From the army jargon of the period to the geographical precision of each mission and Vietnamese dialogue, Vietcong truly lives up to its billing as a documentary game'.
The Small Things
Like a lot of great games, it's in the small details that Vietcong really impresses. Something as simple as how you hold your weapon can suddenly become a source of wonder. Let me explain. You can hold the weapon as normal and point with the on-screen crosshair, or you can hold it up to your face by pressing the Alt-fire button, forcing you to move slower, but also bringing the target slightly closer and increasing accuracy. But the best thing is that, if you're crouched behind a fallen tree out of enemy sight, using Alt-fire will lift you just enough to rest the weapon on the tree and let you shoot with minimal exposure. And if someone walks in front of you or you stand too close to an object, the weapon is automatically lifted out of the way. It might sound insignificant, but it's the kind of thing FPS veterans will get excited about.

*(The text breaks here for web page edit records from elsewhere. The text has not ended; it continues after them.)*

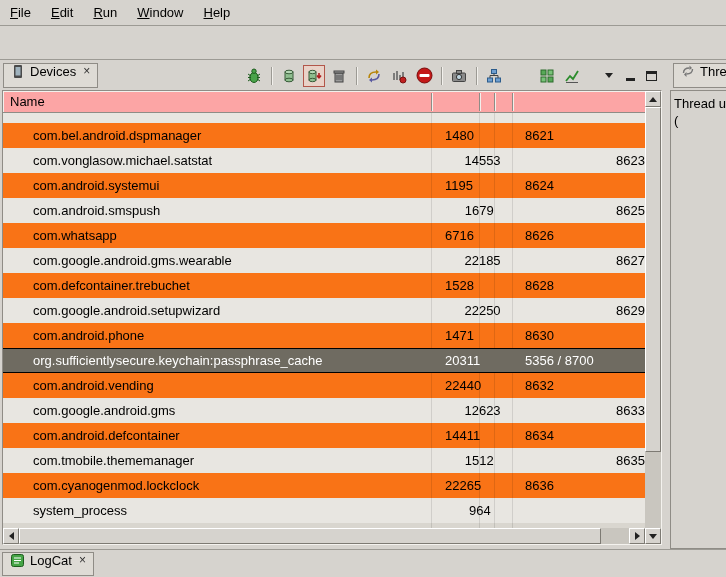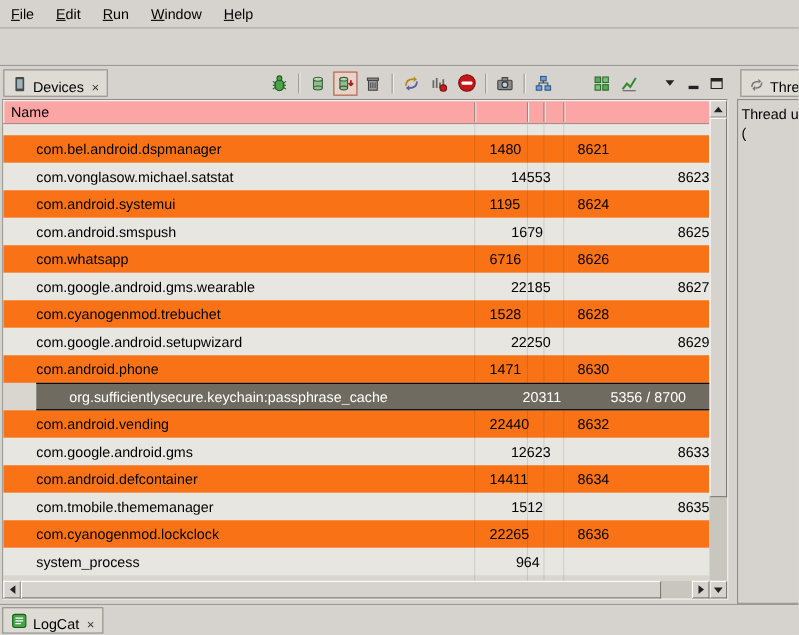--- a/index.html
+++ b/index.html
@@ -26,21 +26,21 @@
   
   .main { position:absolute; left:0; top:60px; width:726px; height:489px; }
   .devices-view { position:absolute; left:0; top:0; width:666px; height:489px; }
   .panel-divider { position:absolute; left:666px; top:0; width:4px; height:489px; background:#d6d3ce; }
   .threads-view { position:absolute; left:670px; top:0; width:56px; height:489px; overflow:hidden; }
 
   
   .tabbar { position:absolute; left:0; top:0; right:0; height:30px; background:#d6d3ce; }
   .tab {
     position:absolute; left:3px; top:3px; height:25px;
-    display:inline-flex; align-items:flex-end; gap:5px; padding:0 7px;
+    display:inline-flex; align-items:flex-start; gap:5px; padding:0 7px;
     background:#dedbd5; border:1px solid #8f8c86; white-space:nowrap;
   }
   .tab .close { font-size:12px; color:#333; margin-left:2px; cursor:default; }
 
   
   .view-toolbar {
     position:absolute; right:6px; top:3px; height:25px;
     display:flex; align-items:center; gap:3px;
   }
   .tbtn {
@@ -73,21 +73,20 @@
   .col-line { position:absolute; top:0; bottom:0; width:1px; background:rgba(0,0,0,0.10); z-index:1; }
   .trow {
     position:relative; height:25px; display:flex; align-items:center; z-index:0;
   }
   .trow.dark { background:#f97316; }
   .trow.light { background:#e8e6e1;gap:24px; }
   .trow.selected {
     background:#6f6b61; color:#fff; z-index:2;
     border-top:1px solid #000; border-bottom:1px solid #000;
     height:25px;
-    margin-left:30px;
   }
   .cell-name { width:428px; padding-left:30px; overflow:hidden; white-space:nowrap; }
   .cell-pid  { width:48px;  padding-left:14px; }
   .cell-g1   { width:15px; }
   .cell-g2   { width:18px; }
   .cell-port { flex:1; padding-left:13px; white-space:nowrap; }
 
   
   .vscroll { position:absolute; right:0; top:0; width:16px; height:453px; background:#c9c6bf; }
   .hscroll { position:absolute; left:0; bottom:0; width:642px; height:16px; background:#c9c6bf; }
@@ -297,21 +296,21 @@
               <span class="cell-port">8626</span>
             </div>
             <div class="trow light">
               <span class="cell-name">com.google.android.gms.wearable</span>
               <span class="cell-pid">22185</span>
               <span class="cell-g1"></span>
               <span class="cell-g2"></span>
               <span class="cell-port">8627</span>
             </div>
             <div class="trow dark">
-              <span class="cell-name">com.cyanogenmod.trebuchet</span>
+              <span class="cell-name">com.defcontainer.trebuchet</span>
               <span class="cell-pid">1528</span>
               <span class="cell-g1"></span>
               <span class="cell-g2"></span>
               <span class="cell-port">8628</span>
             </div>
             <div class="trow light">
               <span class="cell-name">com.google.android.setupwizard</span>
               <span class="cell-pid">22250</span>
               <span class="cell-g1"></span>
               <span class="cell-g2"></span>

There's other things too. like the way you can choose to lead the team yourself if you think the guide is moving too slowly, or how you can crawl under or hop over fallen logs (where most shooters only let you crouch or do a sort of silly long jump).
It's far from finished, but even in this raw unpolished state it's obvious Vietcong has tremendous potential, as much because it will provide something a bit different as because of its sheer quality. Rest assured, as soon as it's finished we'll let you know if it lives up to its promise.
Got Some Charlie?
The Multiplayer Mode Is Worth A Pop As Well
Vietcong comes with full multiplayer support and with the recent arrival of the demo (that you can find on this month's coverdiscs) there are plenty of servers to get down and dirty on. It plays a bit like Counter-Strike (two sides with objectives or classic CTF modes) you can also opt to play in 'Vietnam mode', in which you lose your HUD and crosshair - they didn't have 'em in 'Nam you know.

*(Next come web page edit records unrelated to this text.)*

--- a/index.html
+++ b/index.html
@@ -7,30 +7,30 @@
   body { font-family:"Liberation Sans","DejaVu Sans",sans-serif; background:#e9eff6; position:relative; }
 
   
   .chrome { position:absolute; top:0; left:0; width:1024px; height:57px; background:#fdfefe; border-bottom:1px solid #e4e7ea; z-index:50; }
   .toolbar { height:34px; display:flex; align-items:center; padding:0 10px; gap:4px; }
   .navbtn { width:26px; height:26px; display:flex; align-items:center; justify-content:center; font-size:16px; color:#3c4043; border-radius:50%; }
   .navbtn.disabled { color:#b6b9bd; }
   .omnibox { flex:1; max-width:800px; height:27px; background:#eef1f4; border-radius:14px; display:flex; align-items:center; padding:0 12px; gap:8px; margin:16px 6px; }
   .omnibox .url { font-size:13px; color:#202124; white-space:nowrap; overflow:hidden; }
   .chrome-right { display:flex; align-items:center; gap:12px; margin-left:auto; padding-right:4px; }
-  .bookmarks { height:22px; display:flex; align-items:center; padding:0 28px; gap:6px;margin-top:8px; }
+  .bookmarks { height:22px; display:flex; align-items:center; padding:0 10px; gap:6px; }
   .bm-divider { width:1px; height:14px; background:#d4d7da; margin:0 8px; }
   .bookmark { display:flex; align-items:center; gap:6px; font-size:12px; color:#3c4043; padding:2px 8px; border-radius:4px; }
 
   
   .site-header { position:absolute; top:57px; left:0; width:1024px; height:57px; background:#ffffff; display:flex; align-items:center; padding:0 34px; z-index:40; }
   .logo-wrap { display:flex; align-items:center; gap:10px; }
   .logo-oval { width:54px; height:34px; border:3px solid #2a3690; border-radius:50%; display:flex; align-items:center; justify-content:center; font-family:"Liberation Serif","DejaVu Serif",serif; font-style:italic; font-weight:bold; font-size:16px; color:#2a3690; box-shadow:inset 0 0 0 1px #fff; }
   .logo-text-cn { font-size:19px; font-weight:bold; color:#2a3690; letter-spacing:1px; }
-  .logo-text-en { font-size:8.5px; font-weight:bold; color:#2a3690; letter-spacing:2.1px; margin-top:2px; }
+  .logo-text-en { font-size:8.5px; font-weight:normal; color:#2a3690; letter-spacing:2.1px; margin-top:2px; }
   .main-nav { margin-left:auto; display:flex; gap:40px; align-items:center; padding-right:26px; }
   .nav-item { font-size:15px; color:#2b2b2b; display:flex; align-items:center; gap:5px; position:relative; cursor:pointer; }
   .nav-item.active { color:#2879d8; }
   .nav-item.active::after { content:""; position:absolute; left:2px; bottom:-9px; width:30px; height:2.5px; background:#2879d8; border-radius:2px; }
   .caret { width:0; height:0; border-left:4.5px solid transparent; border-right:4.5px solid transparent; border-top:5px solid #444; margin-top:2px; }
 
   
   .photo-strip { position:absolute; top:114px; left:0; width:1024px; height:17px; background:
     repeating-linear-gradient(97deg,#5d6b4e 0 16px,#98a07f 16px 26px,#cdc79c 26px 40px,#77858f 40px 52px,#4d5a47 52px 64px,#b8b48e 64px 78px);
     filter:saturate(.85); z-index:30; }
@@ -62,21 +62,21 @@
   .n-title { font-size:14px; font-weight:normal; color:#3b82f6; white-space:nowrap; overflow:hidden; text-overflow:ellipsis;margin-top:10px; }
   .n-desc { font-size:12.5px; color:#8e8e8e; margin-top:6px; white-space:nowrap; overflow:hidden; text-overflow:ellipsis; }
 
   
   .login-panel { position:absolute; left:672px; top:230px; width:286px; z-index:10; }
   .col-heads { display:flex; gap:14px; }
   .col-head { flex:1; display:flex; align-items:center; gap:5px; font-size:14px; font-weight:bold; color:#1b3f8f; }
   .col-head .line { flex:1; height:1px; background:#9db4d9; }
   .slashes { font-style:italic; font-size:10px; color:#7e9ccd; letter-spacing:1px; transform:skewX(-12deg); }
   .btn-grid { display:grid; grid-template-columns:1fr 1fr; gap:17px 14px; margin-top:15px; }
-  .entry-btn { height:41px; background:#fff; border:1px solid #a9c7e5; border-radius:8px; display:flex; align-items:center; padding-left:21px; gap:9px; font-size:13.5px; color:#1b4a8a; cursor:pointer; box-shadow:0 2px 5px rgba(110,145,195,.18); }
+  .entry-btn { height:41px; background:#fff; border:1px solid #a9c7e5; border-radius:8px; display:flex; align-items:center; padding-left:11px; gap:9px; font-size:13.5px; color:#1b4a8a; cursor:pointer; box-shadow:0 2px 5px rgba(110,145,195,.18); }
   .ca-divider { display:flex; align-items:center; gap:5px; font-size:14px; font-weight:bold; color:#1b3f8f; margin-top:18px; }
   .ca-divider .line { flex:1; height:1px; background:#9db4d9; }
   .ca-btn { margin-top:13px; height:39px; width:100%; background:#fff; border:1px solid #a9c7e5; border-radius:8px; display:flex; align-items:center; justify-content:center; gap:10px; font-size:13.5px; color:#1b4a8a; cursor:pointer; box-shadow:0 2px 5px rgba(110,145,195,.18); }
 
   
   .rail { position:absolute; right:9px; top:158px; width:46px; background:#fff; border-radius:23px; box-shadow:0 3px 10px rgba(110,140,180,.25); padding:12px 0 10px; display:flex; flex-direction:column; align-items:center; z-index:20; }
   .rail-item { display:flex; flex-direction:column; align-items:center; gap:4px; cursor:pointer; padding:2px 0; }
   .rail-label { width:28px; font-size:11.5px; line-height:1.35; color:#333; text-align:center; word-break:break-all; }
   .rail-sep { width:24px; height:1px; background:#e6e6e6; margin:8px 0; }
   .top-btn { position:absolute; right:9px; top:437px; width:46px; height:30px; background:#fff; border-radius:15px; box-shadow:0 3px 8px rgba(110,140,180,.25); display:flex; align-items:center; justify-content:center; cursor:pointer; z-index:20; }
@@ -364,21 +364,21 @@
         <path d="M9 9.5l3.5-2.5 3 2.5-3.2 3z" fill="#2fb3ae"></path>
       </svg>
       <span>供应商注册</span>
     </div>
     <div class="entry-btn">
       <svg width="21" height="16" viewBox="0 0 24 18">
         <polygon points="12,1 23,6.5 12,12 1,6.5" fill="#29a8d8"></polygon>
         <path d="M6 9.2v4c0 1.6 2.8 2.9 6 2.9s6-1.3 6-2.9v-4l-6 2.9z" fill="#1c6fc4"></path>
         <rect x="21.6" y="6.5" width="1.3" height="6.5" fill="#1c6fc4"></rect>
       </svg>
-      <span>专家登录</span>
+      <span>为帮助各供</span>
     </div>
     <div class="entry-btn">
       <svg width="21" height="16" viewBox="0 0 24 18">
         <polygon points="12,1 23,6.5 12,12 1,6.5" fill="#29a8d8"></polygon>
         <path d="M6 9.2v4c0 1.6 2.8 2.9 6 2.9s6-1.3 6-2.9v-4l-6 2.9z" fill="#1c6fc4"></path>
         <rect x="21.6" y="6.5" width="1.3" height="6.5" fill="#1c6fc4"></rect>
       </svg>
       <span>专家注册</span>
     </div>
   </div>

Perhaps the most interesting multiplayer mode though is the cooperative one, where you and some friends (or more likely, a bunch of complete strangers) can take on Al enemies in specially designed levels, which will tie in with the main storyline.
The only downside is that you can't use vehicles online, although plans are afoot to include them in add-ons, along with some more urban environments.
Living And Breathing
Take A Virtual Tour Of Vietnam
The detail in the landscape is palpable, from each individual blade of grass and tree to the kind of insects you see buzzing about. Not only did Pterodon go on a research trip to Vietnam, filming and photographing everything to get the look just right, they also employed scientists who specialise in the area's flora and fauna.
At the moment the jungle is mostly alive with sound (crickets, birds and monkeys all baying to create the perfect atmosphere), but the only wildlife I spotted were a few butterflies and the frog pictured here. Hopefully, Pterodon are putting more in as we speak, but not so many that a misguided redneck could turn it into a hunting game.